Wood comprises different cell types, such as fibers, tracheids and vessels, defining its properties. Studying cells' shape, size, and arrangement in microscopy images is crucial for understanding wood characteristics. Typically, this involves macerating (soaking) samples in a solution to separate cells, then spreading them on slides for imaging with a microscope that covers a wide area, capturing thousands of cells. However, these cells often cluster and overlap in images, making the segmentation difficult and time-consuming using standard image-processing methods. In this work, we developed an automatic deep learning segmentation approach that utilizes the one-stage YOLOv8 model for fast and accurate segmentation and characterization of macerated fiber and vessel form aspen trees in microscopy images. The model can analyze 32,640 x 25,920 pixels images and demonstrate effective cell detection and segmentation, achieving a mAP_{0.5-0.95} of 78 %. To assess the model's robustness, we examined fibers from a genetically modified tree line known for longer fibers. The outcomes were comparable to previous manual measurements. Additionally, we created a user-friendly web application for image analysis and provided the code for use on Google Colab. By leveraging YOLOv8's advances, this work provides a deep learning solution to enable efficient quantification and analysis of wood cells suitable for practical applications.

Figures (7)

• Figure 1: Schematic of the YOLOv8 architecture for fiber and vessel segmentation. The model contains a Feature Extractor for feature extraction, Feature Fusion for feature aggregation, Prediction Head for predicting the objects' bounding boxes, classes, and masks. The loss component is used to optimize the model performance. An input image is passed through the network, which performs classification, detection, and segmentation jointly. This enables the delineation of individual cells even when overlapping, as shown in the prediction output.

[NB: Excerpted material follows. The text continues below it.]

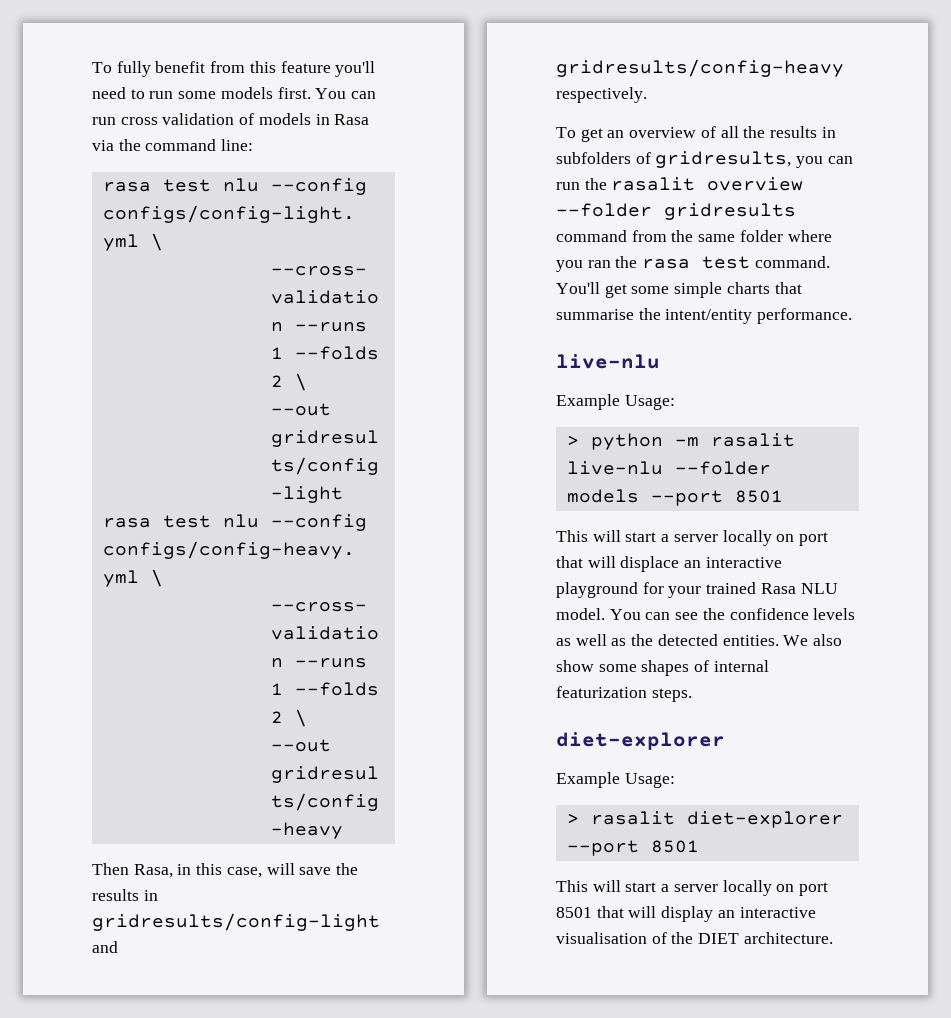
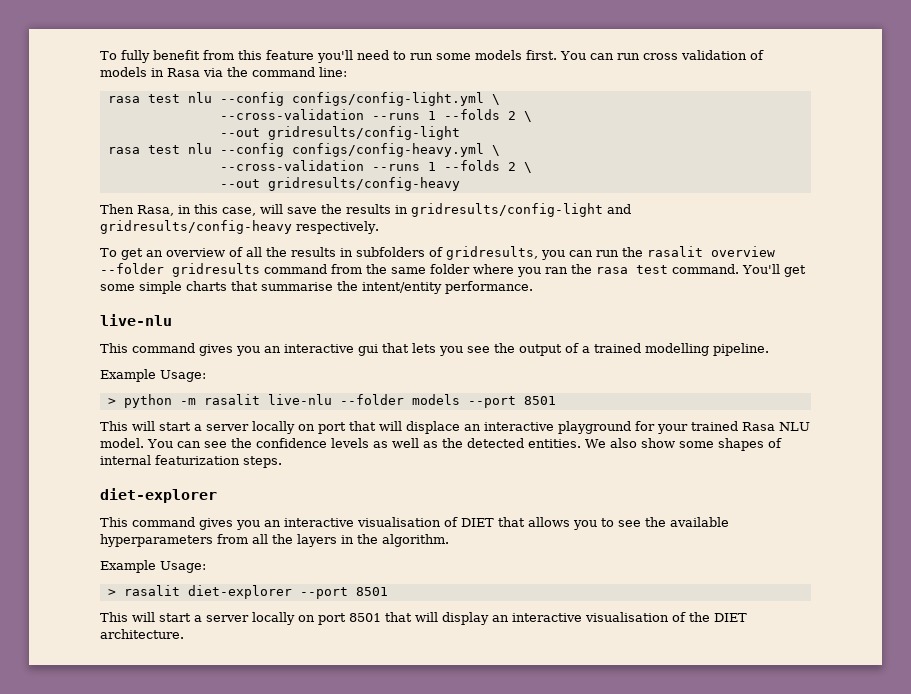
(660, 361) none -> [100,343,769,356] // This command gives you an interactive gui that lets you see the output of a trained modelling pipeline.
(725, 741) none -> [100,517,729,530] [100,534,449,547] // This command gives you an interactive visualisation of DIET that allows you to see the available hyperparameters from all the layers in the algorithm.

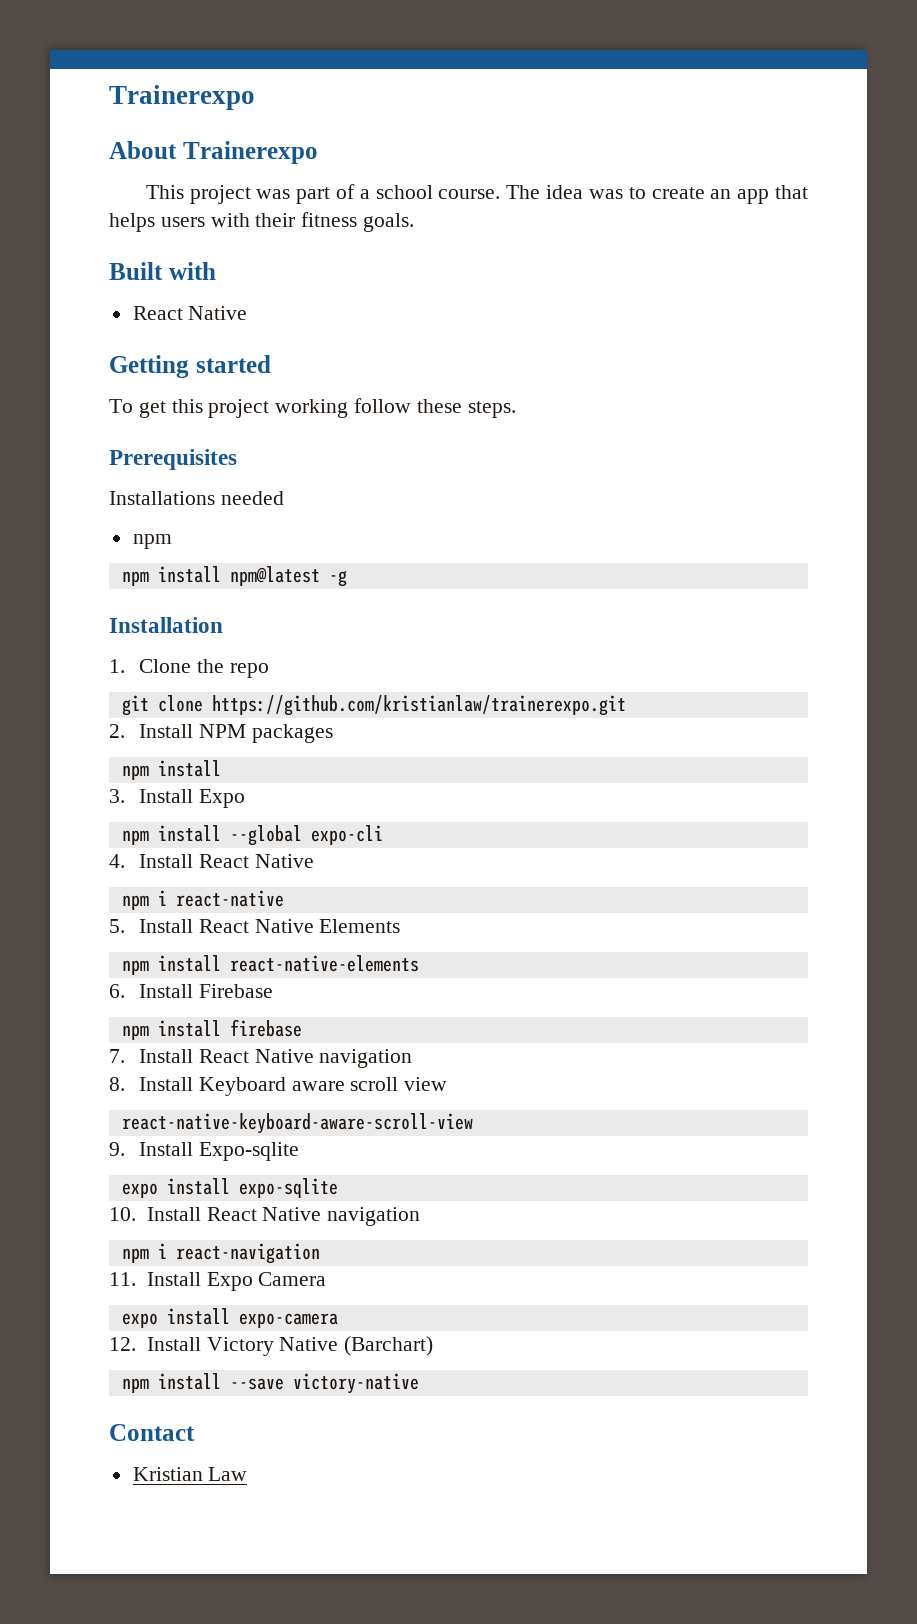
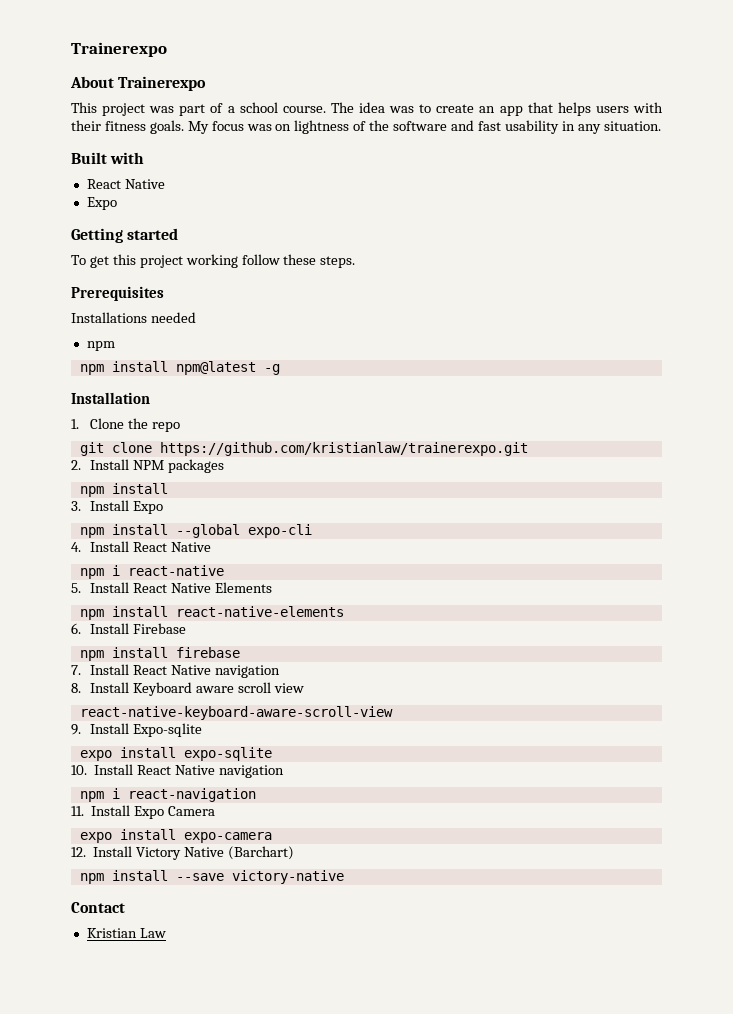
(415, 222) none -> [187,120,661,134] My focus was on lightness of the software and fast usability in any situation.
(248, 313) none -> [86,197,117,210] // Expo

• Figure 2: Example of a segmented object and the corresponding image analysis that automatically measures the object's morphological traits using our YOLOv8 model. Panel (a) displays the original microscopy input image used for object detection, which is sent to the YOLOv8 model (b) that outputs detected objects. Panel (c) shows the individual mask generated for each individual cell in the image and also demonstrates that full masks are obtained from translucent overlapping objects. Panel (d) illustrates the measurements of length and width for each detected object, providing quantitative data extracted from the image.
• Figure 3: These plots showcase the precision-recall (a, c) and F1-confidence (b, d) curves used to evaluate the performance of YOLOv8x in detecting (a,b) and segmenting (c,d) fibers and vessels. The model demonstrates strong mAP and F1-score across thresholds, confirming its effectiveness in object detection and segmentation tasks.
• Figure 4: The images depict YOLOv8 effectively detecting and segmenting images obtained with various staining protocols and color acquisition parameters. Panels in (a) depict only Safranin stained fibers with diverse backgrounds typically associated with imperfect white balance and (b) shows from left to right, Toluidine blue stained samples, unstained, unstained with properly adjusted white balance, and unstained acquired in grayscale mode. Note that in these representations, the overlayed mask of fibers and vessels is displayed as red and should not be confused with red staining.
• Figure 5: The detection of fibers and vessels encountered some challenges in densely packed regions, as shown in these examples where several fibers and vessels were not properly detected or segmented.